Trecho do curta ‘Te trazer essa canção de amor’, primeira experiência virtual do ator Edu Coutinho
O projeto, que estava em fase inicial, era um texto de Thor Vaz, que o ator encenaria ao lado de Ludmila Brandão. O espetáculo teve sua estreia impedida pelo isolamento, mas foi justamente através de Thor que Edu deu os primeiros passos na linguagem do teatro virtual. “Ele começou a produzir coisas pra internet logo no início. Foi tudo muito rápido, ele escreveu o texto, nos mandou e cada um gravou. Já era esse jeito de atuar estranho, a gente imaginava a fala do outro, reagia e gravava sozinho em casa. Uma experiência bem louca porque não tinha um outro ali, de fato contracenando com a gente”, conta o artista, sobre as diferenças da linguagem. A empreitada resultou no curta-metragem “Te Trazer Essa Canção de Amor”, que foi lançado em abril de 2020 e gravado completamente no isolamento, com cada ator de sua casa.

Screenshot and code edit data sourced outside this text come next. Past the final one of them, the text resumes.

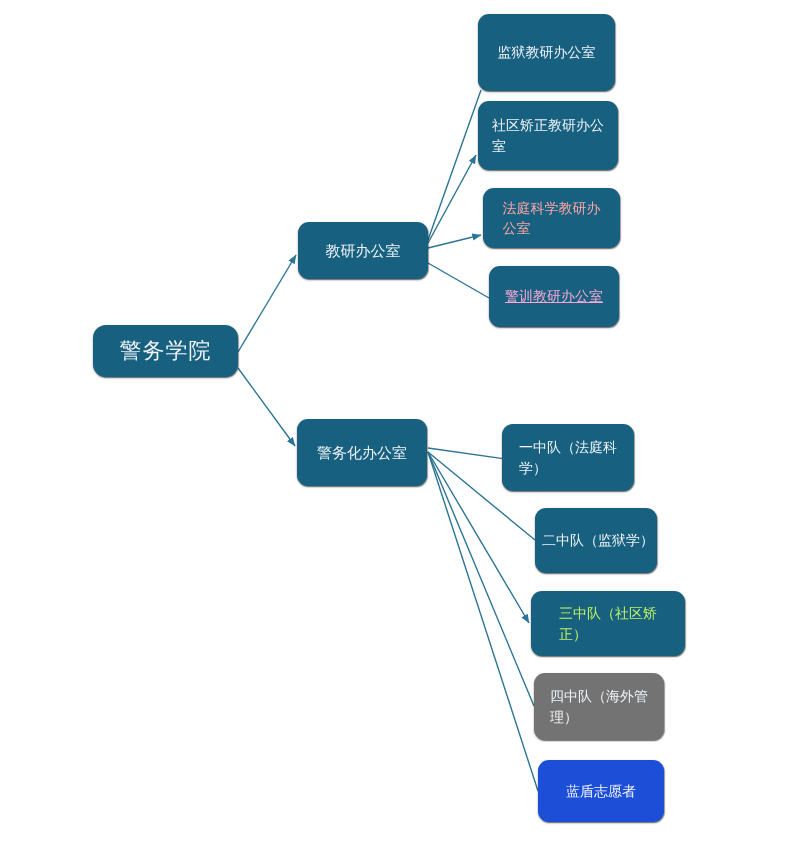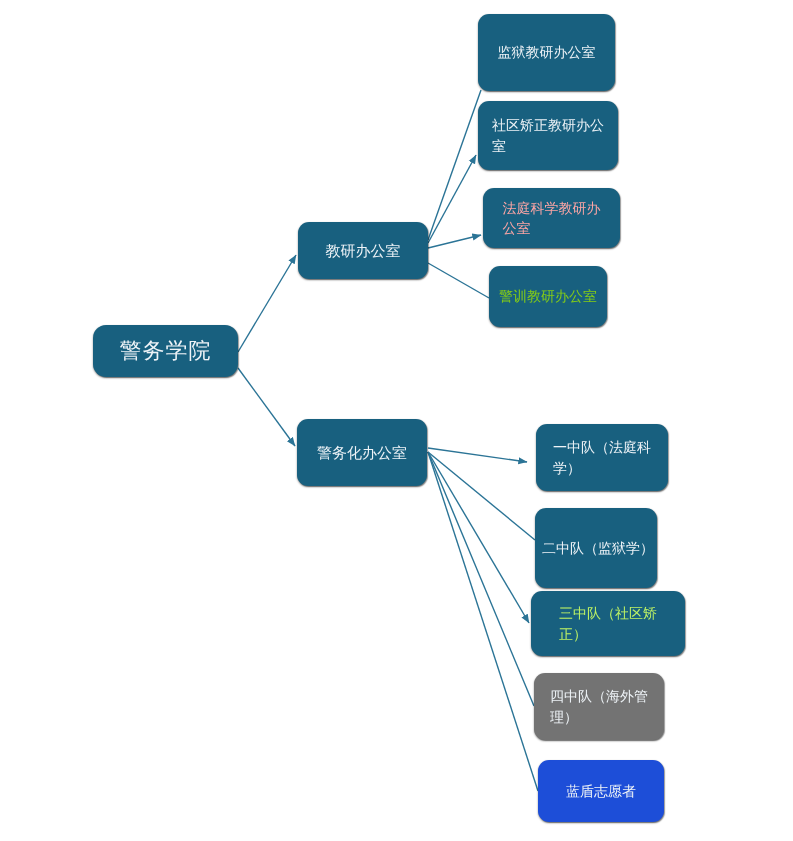"警训教研办公室" div.node { color: #84cc16 -> #f9a8d4; text-decoration: none -> underline; width: 118px -> 130px }
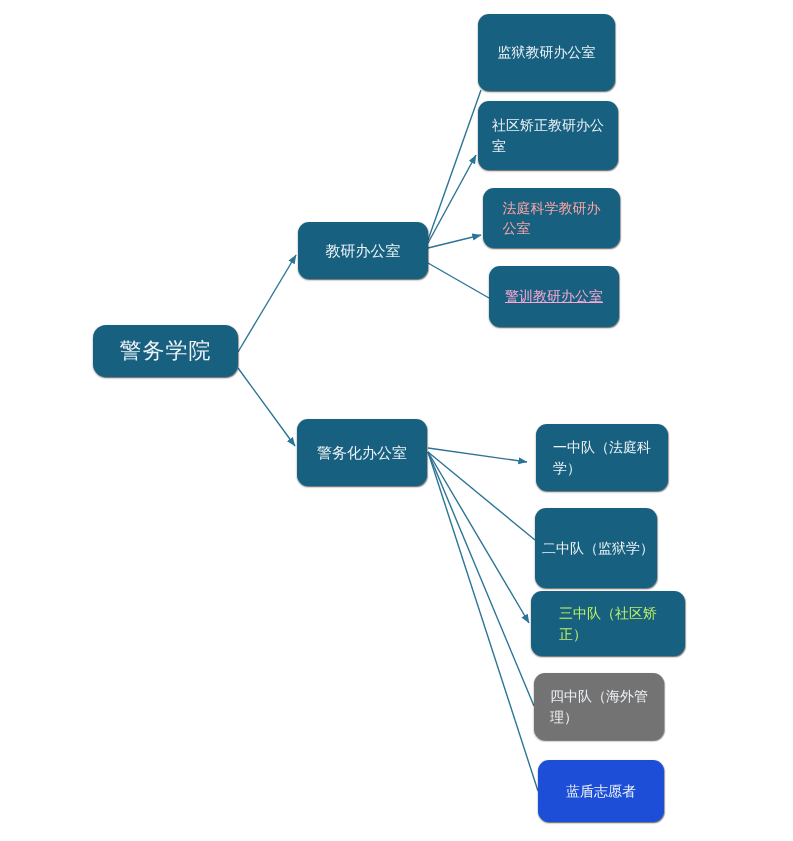"一中队（法庭科" div.node { left: 536px -> 502px }
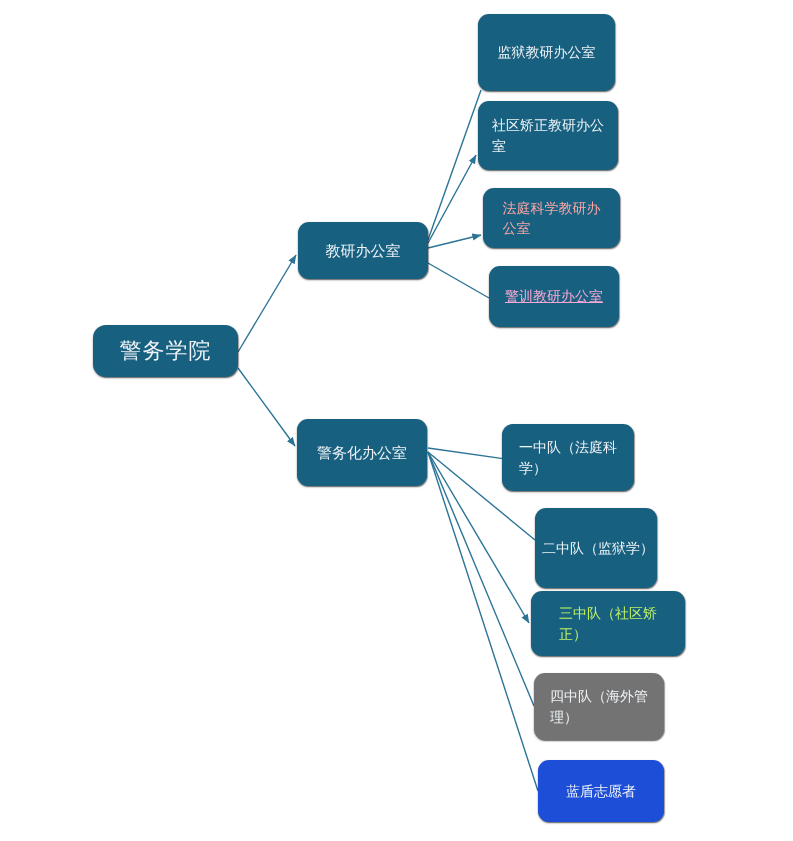"二中队（监狱学）" div.node { height: 80px -> 65px }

Depois do primeiro trabalho, Edu conta que foi sendo convidado por amigos para participar de outros projetos. Cada novo chamado foi dando ao ator o entendimento do que significava azer teatro pela internet e quais desafios seria necessário enfrentar para seguir. “No início era muito difícil pra mim, tinha dores fortes de cabeça. Fiz uma oficina e quando dava 22h, minha cabeça latejava, fui entendendo que era o tempo de ficar olhando pra tela, era uma questão de visão. Então fui reduzindo, negociando mesmo a minha relação com esse espaço virtual”, relata o artista. Em paralelo às experiências de estudo e aos trabalhos com os amigos Edu deu continuidade a outro projeto: a seleção de um texto latino-americano de teatro para ser a próxima parceria com o diretor Márcio Meirelles.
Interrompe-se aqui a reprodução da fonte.